Every Student’s Story Matters

When I advocate for our multilingual learners, I refer to not only the research and experience I’ve acquired through continuous professional development while teaching at East Kentwood High School in Michigan as well as my own studies, but I pull from personal memories. In 2004, I was a 9-year-old immigrant with no background in English at a school where the only translation services included hoping my classmate would translate important directions into Spanish for me (I speak Portuguese).

Despite the initial struggle, I was fluently reading, writing, and speaking in English within two years. Teachers and support staff who took the time to pull me out of classes and practice saying the words rural and world with me 50 times over until I got it were one of the reasons I learned English as a second language so efficiently and accurately. The other reason was because I was exposed to the general education setting where I was expected to learn the same material as my peers and was held to the same standards, but was appropriately accommodated as needed.

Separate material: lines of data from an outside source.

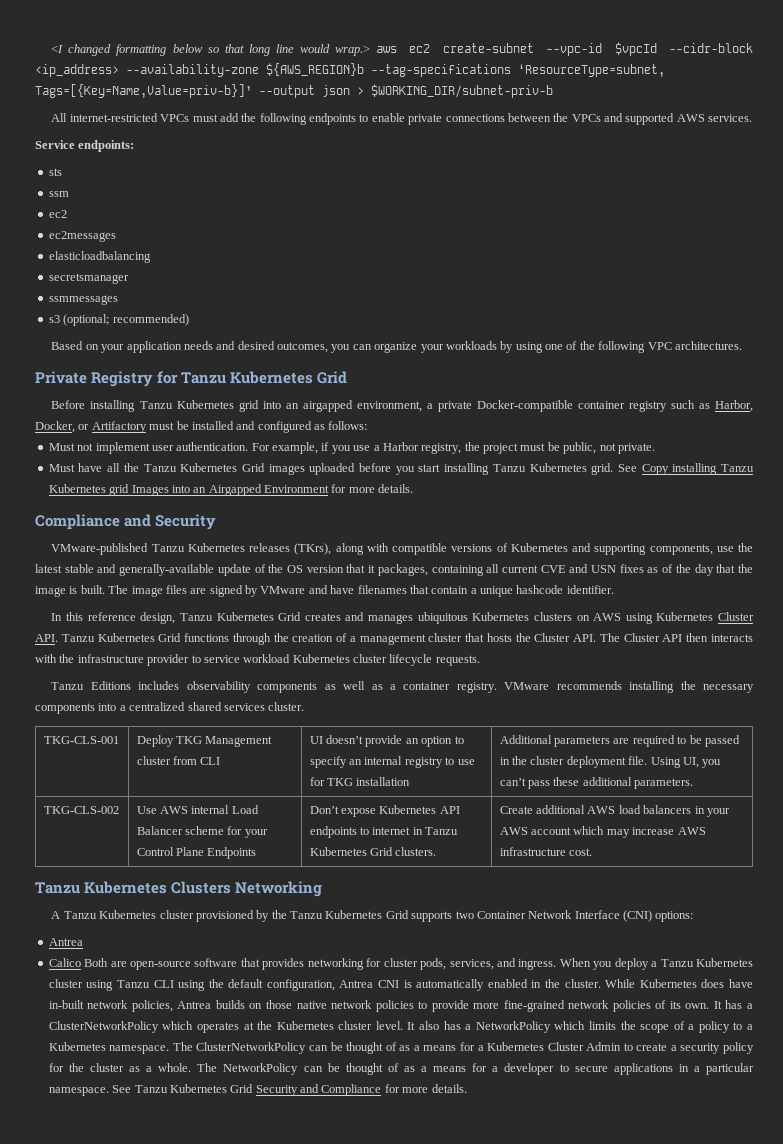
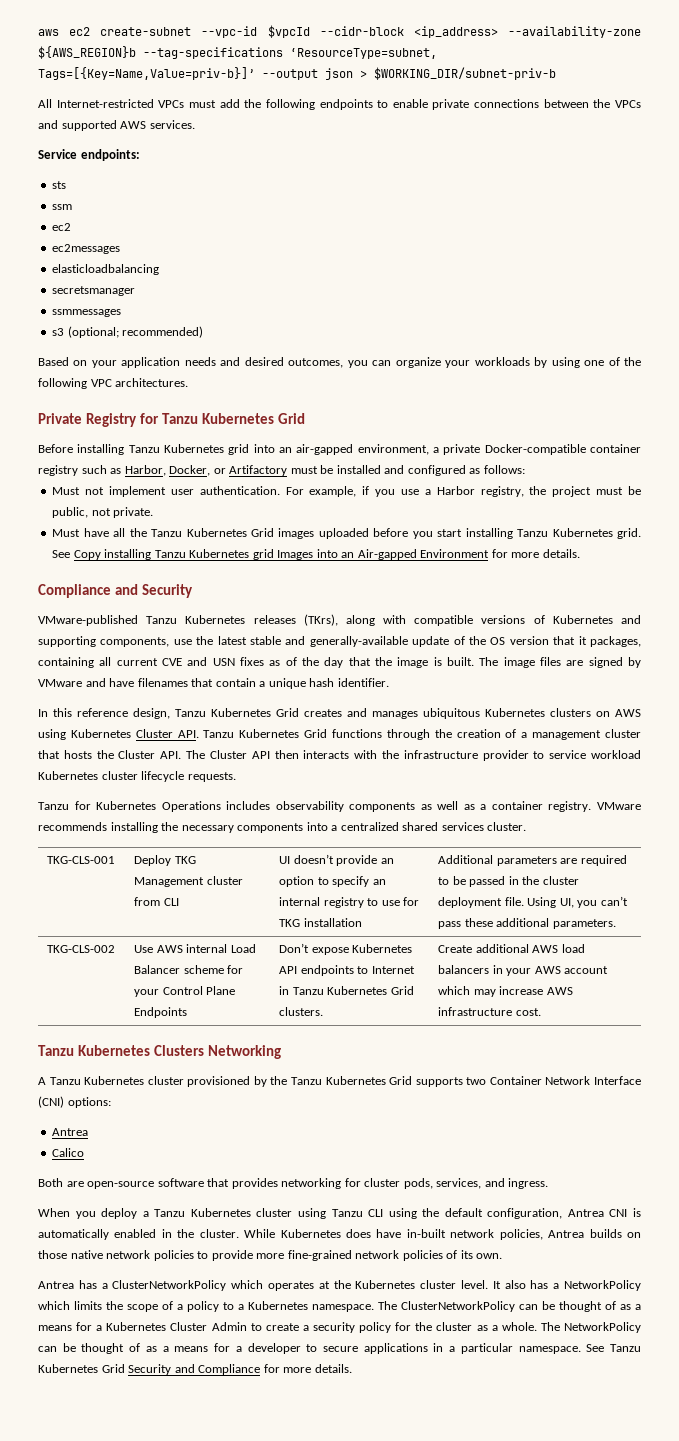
[51,44,370,56] <I changed formatting below so that long line would wrap.> -> (38, 32) none
[69,113,158,122] internet-restricted -> [56,99,154,108] Internet-restricted
[302,400,353,412] airgapped -> [296,444,354,455] air-gapped
[208,484,262,496] Airgapped -> [357,549,417,560] Air-gapped
[516,585,564,594] hashcode -> [309,678,335,687] hash
[90,681,131,690] Editions -> [74,801,221,812] for Kubernetes Operations
[372,827,411,835] internet -> [371,966,415,974] Internet
(81, 962) none -> (85, 1152) //
(557, 964) none -> (549, 1183) //
[713,1001,722,1009] It -> [38,1281,74,1289] // Antrea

This model is similar to what we already have at East Kentwood and many school districts across the country, but we’re not reaching every student’s needs like I know we can be.

When we hear our neighboring schools look to us as the role models for our EL program, instead of pride, I feel concerned because we have such a long way to go in terms of appropriately placing our students and supporting them.

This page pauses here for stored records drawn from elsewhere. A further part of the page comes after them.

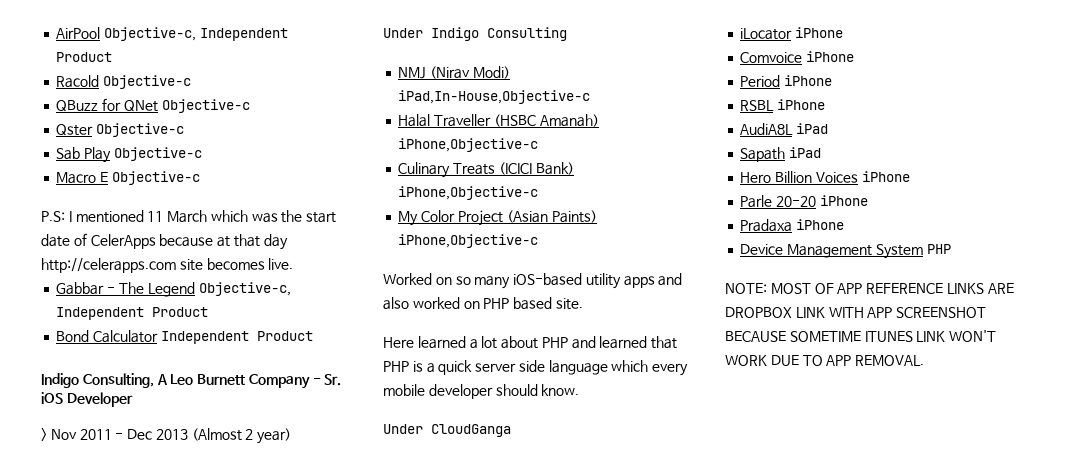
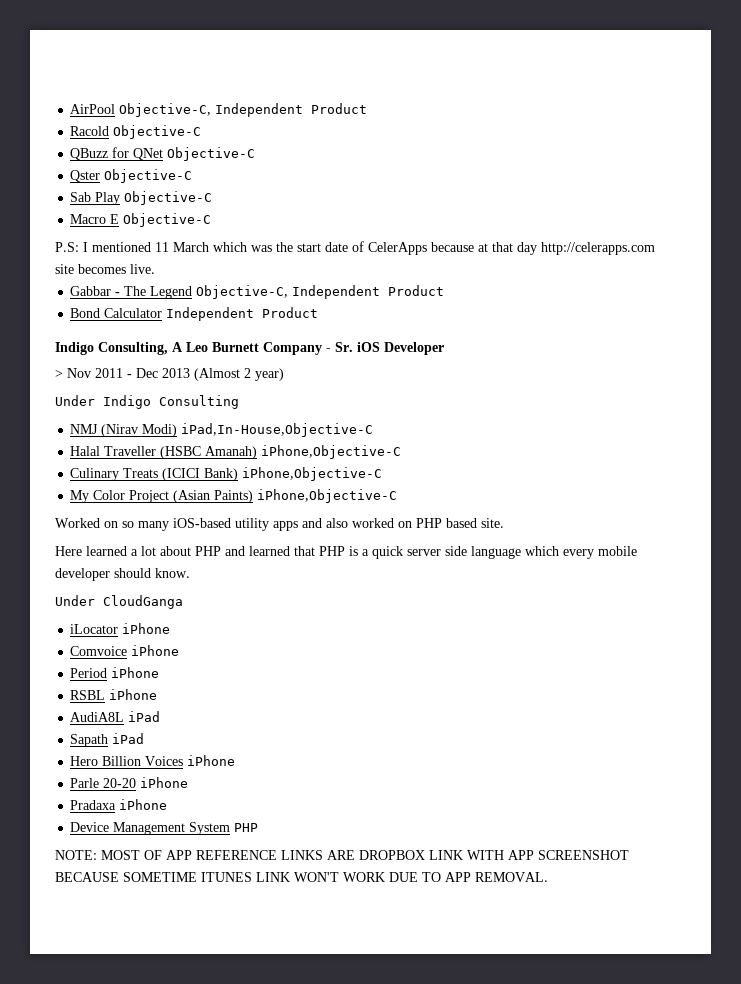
[104,27,197,41] Objective-c, -> [119,103,212,117] Objective-C,
[103,75,192,89] Objective-c -> [113,125,202,139] Objective-C
[161,99,250,113] Objective-c -> [167,147,256,161] Objective-C
[96,123,185,137] Objective-c -> [104,169,193,183] Objective-C
[113,147,202,161] Objective-c -> [124,191,213,205] Objective-C
[111,171,200,185] Objective-c -> [123,213,212,227] Objective-C
[198,282,291,296] Objective-c, -> [196,285,289,299] Objective-C,
[398,90,591,104] iPad,In-House,Objective-c -> [181,423,374,437] iPad,In-House,Objective-C
[398,138,539,152] iPhone,Objective-c -> [261,445,402,459] iPhone,Objective-C
[398,186,539,200] iPhone,Objective-c -> [242,467,383,481] iPhone,Objective-C
[398,234,539,248] iPhone,Objective-c -> [257,489,398,503] iPhone,Objective-C

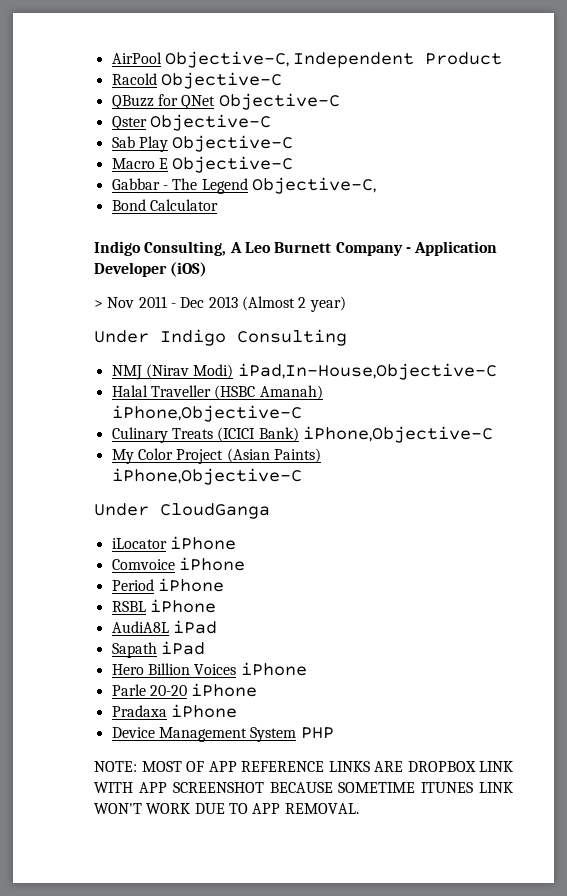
[55,241,655,255] [55,264,155,274] // P.S: I mentioned 11 March which was the start date of CelerApps because at that day http://celerapps.com site becomes live. -> (294, 164) none
[292,285,445,299] Independent Product -> (376, 185) none
[166,307,319,321] Independent Product -> (218, 205) none
[335,342,380,352] Sr. iOS -> [414,241,498,256] Application
(444, 348) none -> [170,262,208,277] (iOS)
[55,518,504,531] [55,546,637,559] [55,568,190,581] // Worked on so many iOS-based utility apps and also worked on PHP based site. // Here learned a lot about PHP and learned that PHP is a quick server side language which every mobile developer should know. -> (302, 476) none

In America, ten percent of U.S. public school students struggle with the English language, while just one percent of its teachers are qualified to instruct them. That means there’s just one ESL instructor for every 150 ESL students. Picture yourself as an elementary teacher in a room responsible for 150 students, let alone a room full of students who can’t fully understand your instructions. At East Kentwood, we have over 600 Multilingual learners of all different levels. But although our general EL population numbers are high, we do have EL certified teachers to support our 52 incoming juniors and 37 incoming seniors from self-contained classrooms that will now be in general education classrooms but with no support.

Checking a Box, Not Supporting Our Students

The U.S. Department of Education and Civil Rights Division has explicitly stated that “EL students are entitled to EL programs with sufficient resources to ensure the programs are effectively implemented, including highly qualified teachers, support staff, and appropriate instructional materials.” What this actually looks like is complex and unique to each district and the needs of their multilingual learners. Just because it is also stated that “school districts must have qualified EL teachers, staff, and administrators to effectively implement their EL program, and must provide supplemental training when necessary,” does not mean these accommodations and support systems are appropriately implemented for every child to succeed.

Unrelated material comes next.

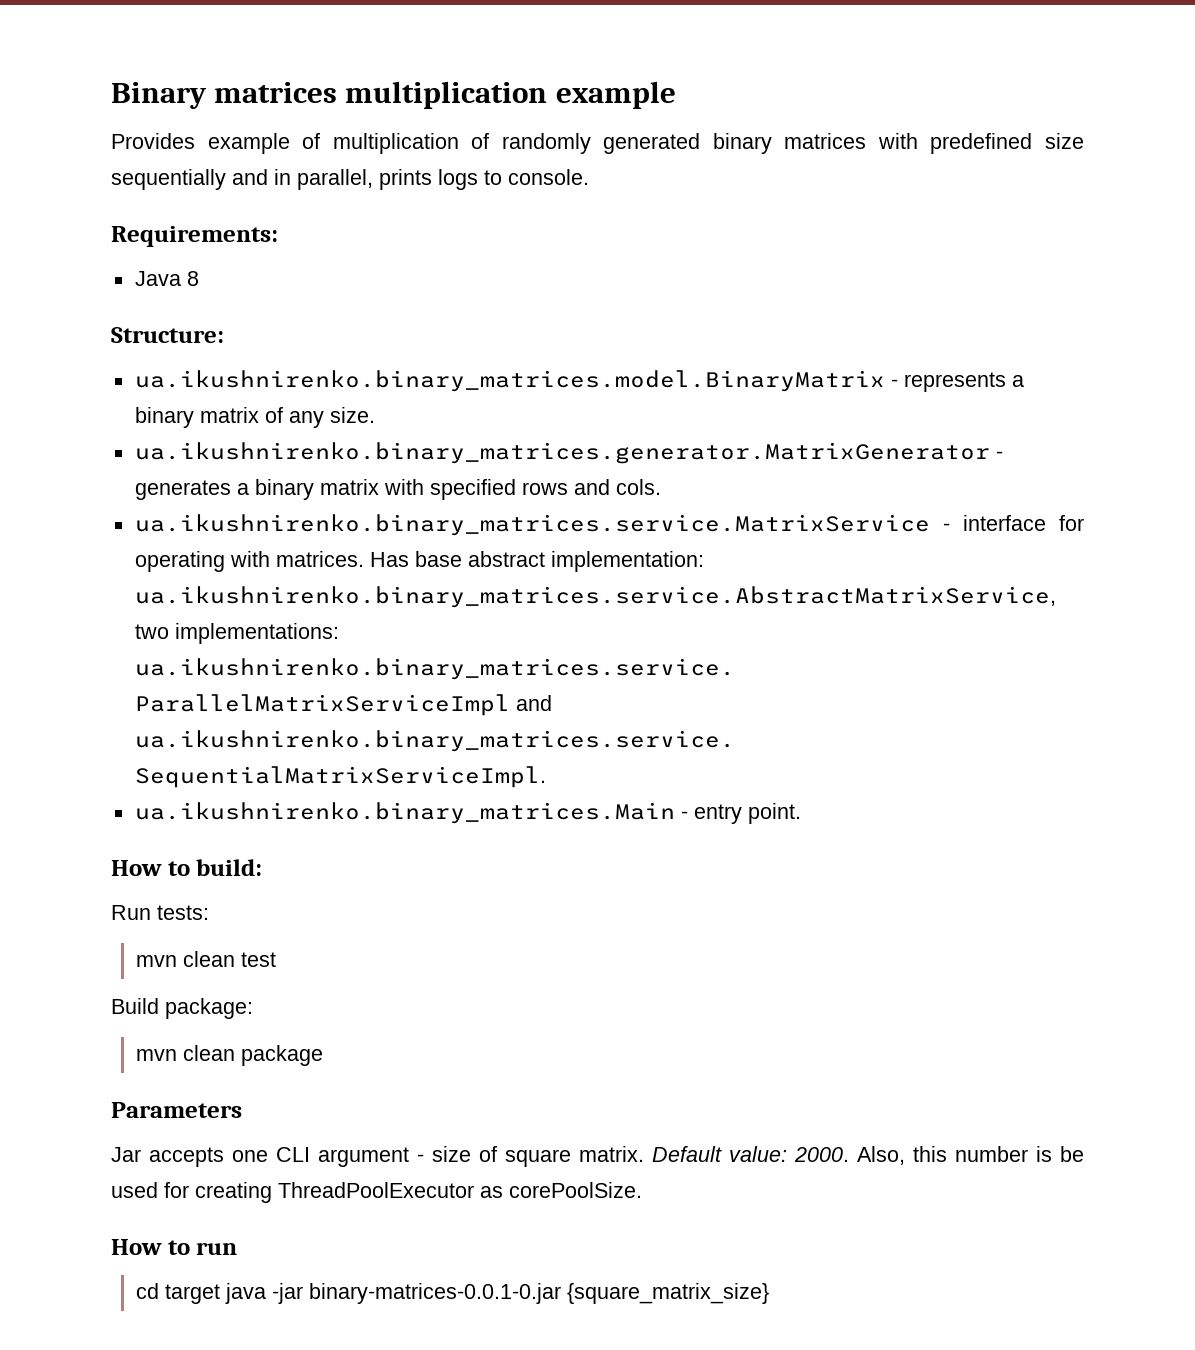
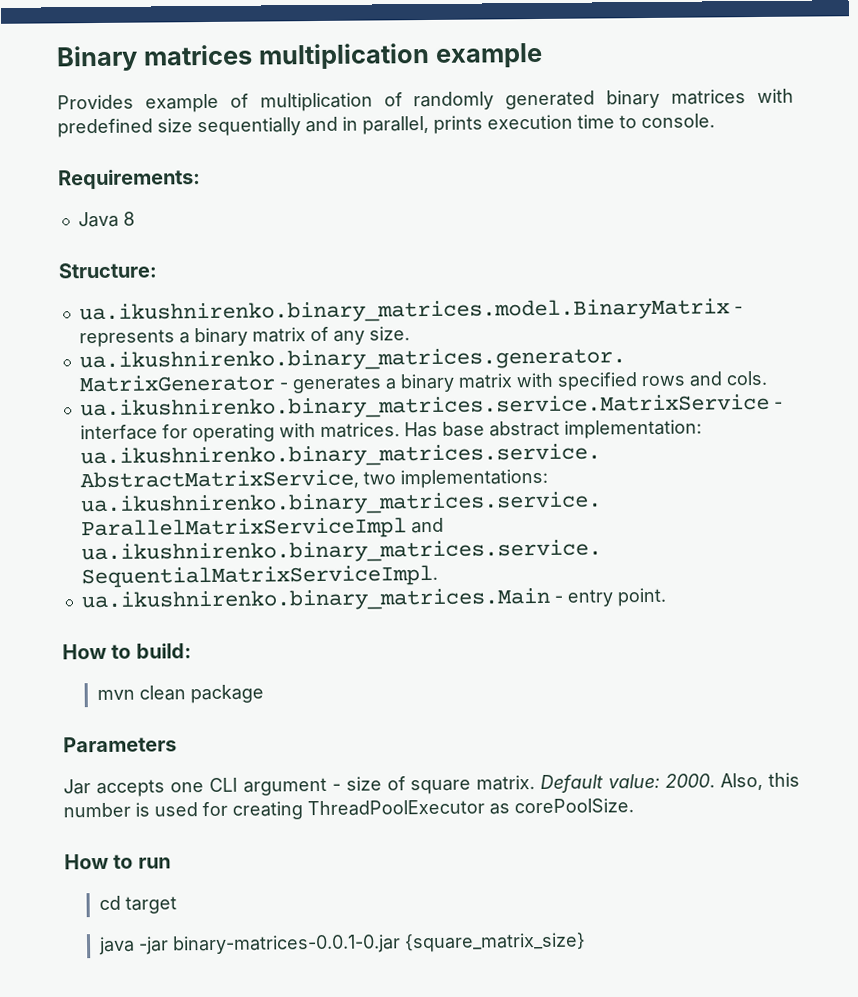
[438,169,478,190] logs -> [487,114,615,130] execution time
[111,905,209,920] [135,951,276,967] [111,998,253,1019] // Run tests: // mvn clean test // Build package: -> (192, 651) none
[1060,1146,1084,1162] be -> (150, 809) none
(220, 1294) none -> (177, 905) //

In 2017, nationally, only five percent of our multilingual learners were proficient in reading in grade 8, according to the National Assessment of Educational Progress (NAEP). The highest state percentage was Michigan, but still with only eight percent of Multilingual learners proficient in reading. While a standardized test score doesn’t tell us everything about a child, this is an alarming statistic that tells us so much about our students who are entering high school in dire need of support in order to succeed at their grade level.

The Model that Works

This is where I ask you to look at the research and consider this Data-Informed Collaborative Planning model that does what our students like 9-year-old me need it to do. This model does two things: it allows for a certified ESL teacher to directly support students in a general education classroom and it leaves the general education teacher with accommodated materials as well as strategies to apply to their future teaching. The launch of this model is also easily implementable. We will place students appropriately in classes based on various factors such as their WIDA scores, MAP reading scores, and previous teacher input. We will place an EL certified teacher like myself in the room to directly assist not only the students but the general education teacher. This allows the teacher to end a semester with appropriately accommodated materials to use in the future when I am in a different classroom supporting another teacher and making a direct impact on our students’ learning.

While our future vision includes having every teacher be SIOP trained so we can assure that every educator has the tools and strategies to appropriately deliver content to our multilingual learners, this takes time. What we can start implementing as soon as this upcoming school year is the Data-Informed Collaborative Planning model, which does not require any additional hiring or added costs for support. Instead, it utilizes the professional skills of your teachers in an efficient manner that has a long-lasting impact on our students’ learning and our educators’ pedagogy.

Implementing this model is the key to ensure Multilingual Learners truly receive the equitable education that our country knows they deserve.

So, remember the feeling of trying to order in a different language or understand a foreign conversation, and consider how this is five million students’ reality for eight hours a day, every day. Each child has unique needs, but they all have the right to an equitable education. It’s time to provide our Multilingual Learners education that enrichens their learning and the support they need to succeed.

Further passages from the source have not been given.